### Problem statement
For every entry below, give an exact repeat and leave out the pictures.

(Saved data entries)
- Opening Delimiter -

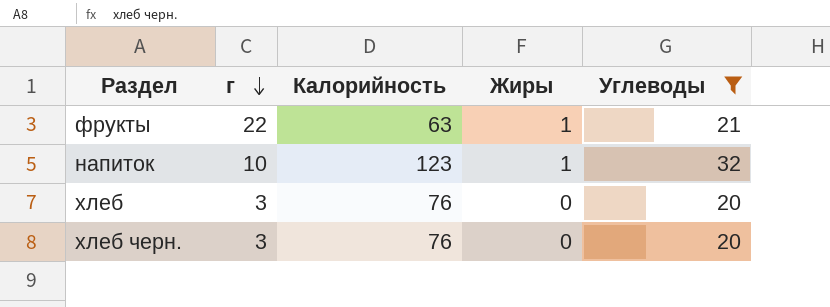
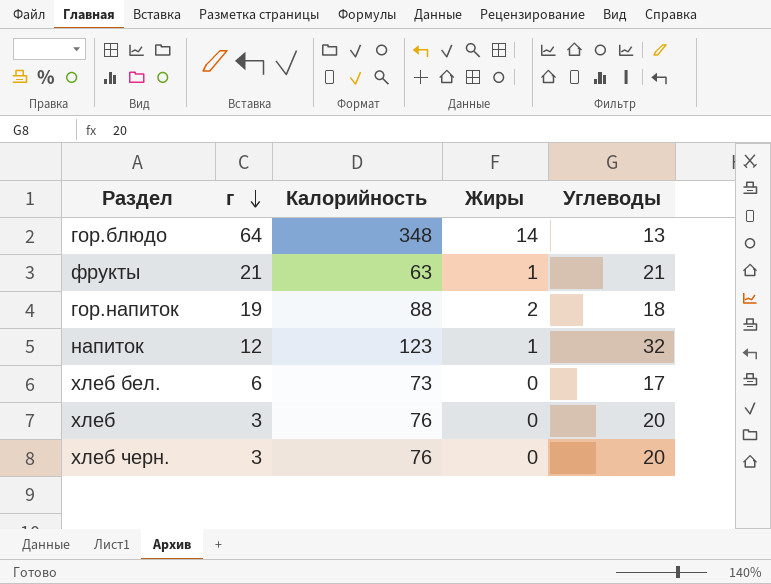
filter: Углеводы >= 20 -> none
фрукты | г: 22 -> 21
напиток | г: 10 -> 12

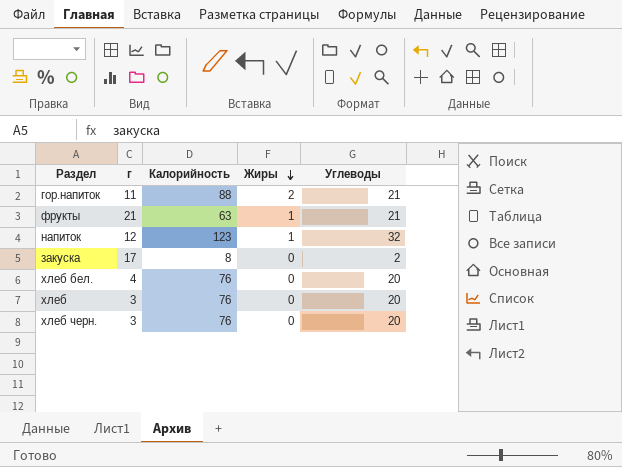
row order: г descending -> Жиры descending
row гор.блюдо: 64 | 348 | 14 | 13 -> none
гор.напиток | г: 19 -> 11
гор.напиток | Углеводы: 18 -> 21
row закуска: none -> 17 | 8 | 0 | 2
хлеб бел. | г: 6 -> 4
хлеб бел. | Калорийность: 73 -> 76
хлеб бел. | Углеводы: 17 -> 20

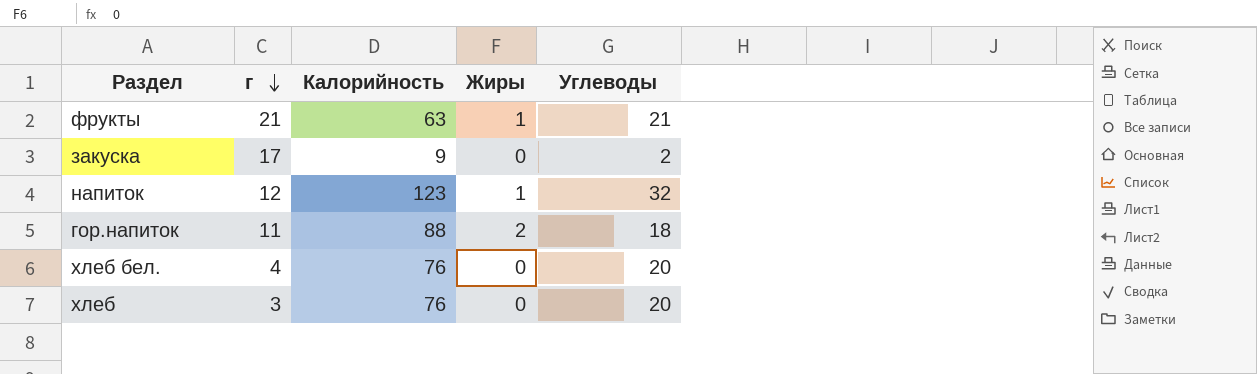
row order: Жиры descending -> г descending
row хлеб черн.: 3 | 76 | 0 | 20 -> none
закуска | Калорийность: 8 -> 9
гор.напиток | Углеводы: 21 -> 18

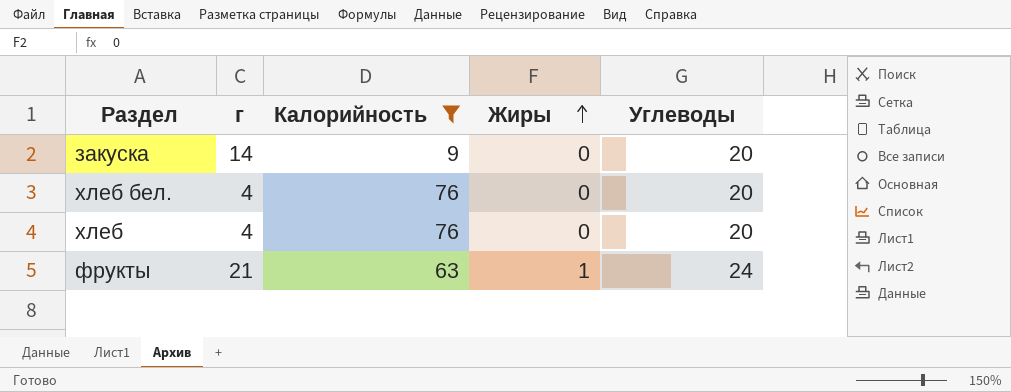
filter: none -> Калорийность <= 76
row order: г descending -> Жиры ascending
закуска | г: 17 -> 14
закуска | Углеводы: 2 -> 20
хлеб | г: 3 -> 4
фрукты | Углеводы: 21 -> 24

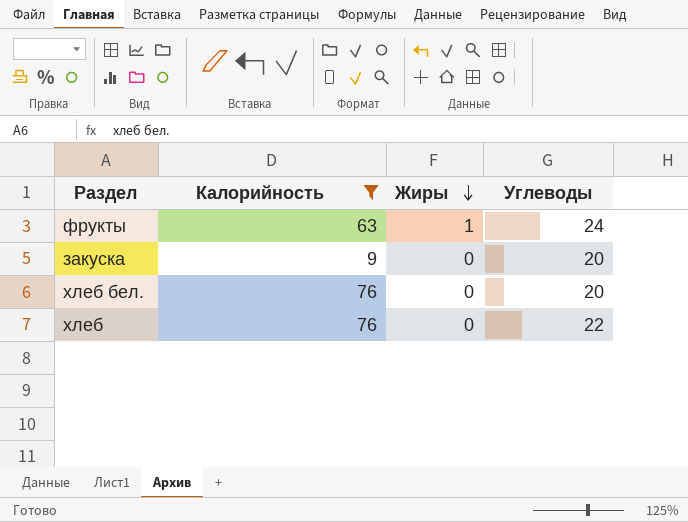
row order: Жиры ascending -> Жиры descending
column г | position: 2 -> none
хлеб | Углеводы: 20 -> 22

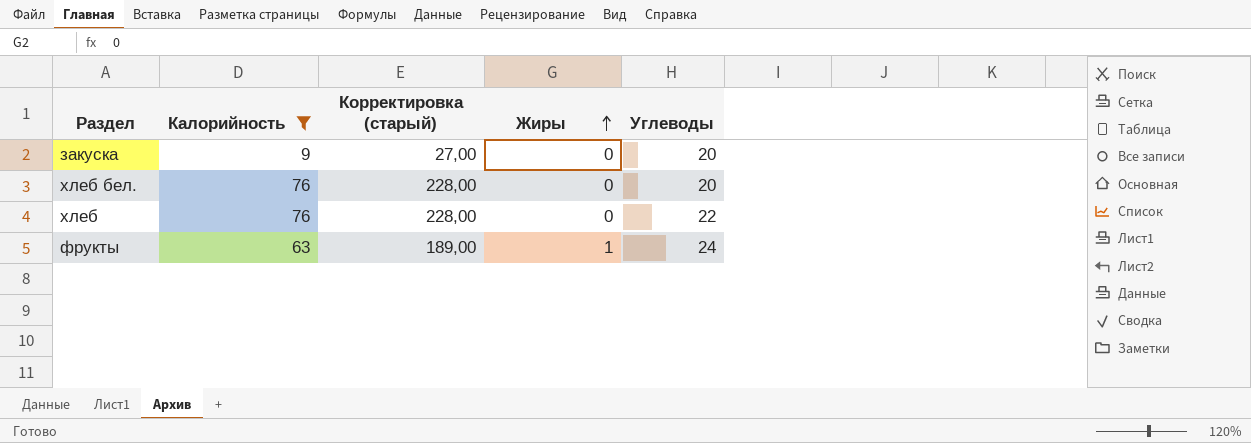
row order: Жиры descending -> Жиры ascending
column Корректировка (старый) | formula: none -> [Калорийность] * 3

- Closing Delimiter -

### Result of this exercise
filter: Углеводы >= 20 -> none
фрукты | г: 22 -> 21
напиток | г: 10 -> 12

row order: г descending -> Жиры descending
row гор.блюдо: 64 | 348 | 14 | 13 -> none
гор.напиток | г: 19 -> 11
гор.напиток | Углеводы: 18 -> 21
row закуска: none -> 17 | 8 | 0 | 2
хлеб бел. | г: 6 -> 4
хлеб бел. | Калорийность: 73 -> 76
хлеб бел. | Углеводы: 17 -> 20

row order: Жиры descending -> г descending
row хлеб черн.: 3 | 76 | 0 | 20 -> none
закуска | Калорийность: 8 -> 9
гор.напиток | Углеводы: 21 -> 18

filter: none -> Калорийность <= 76
row order: г descending -> Жиры ascending
закуска | г: 17 -> 14
закуска | Углеводы: 2 -> 20
хлеб | г: 3 -> 4
фрукты | Углеводы: 21 -> 24

row order: Жиры ascending -> Жиры descending
column г | position: 2 -> none
хлеб | Углеводы: 20 -> 22

row order: Жиры descending -> Жиры ascending
column Корректировка (старый) | formula: none -> [Калорийность] * 3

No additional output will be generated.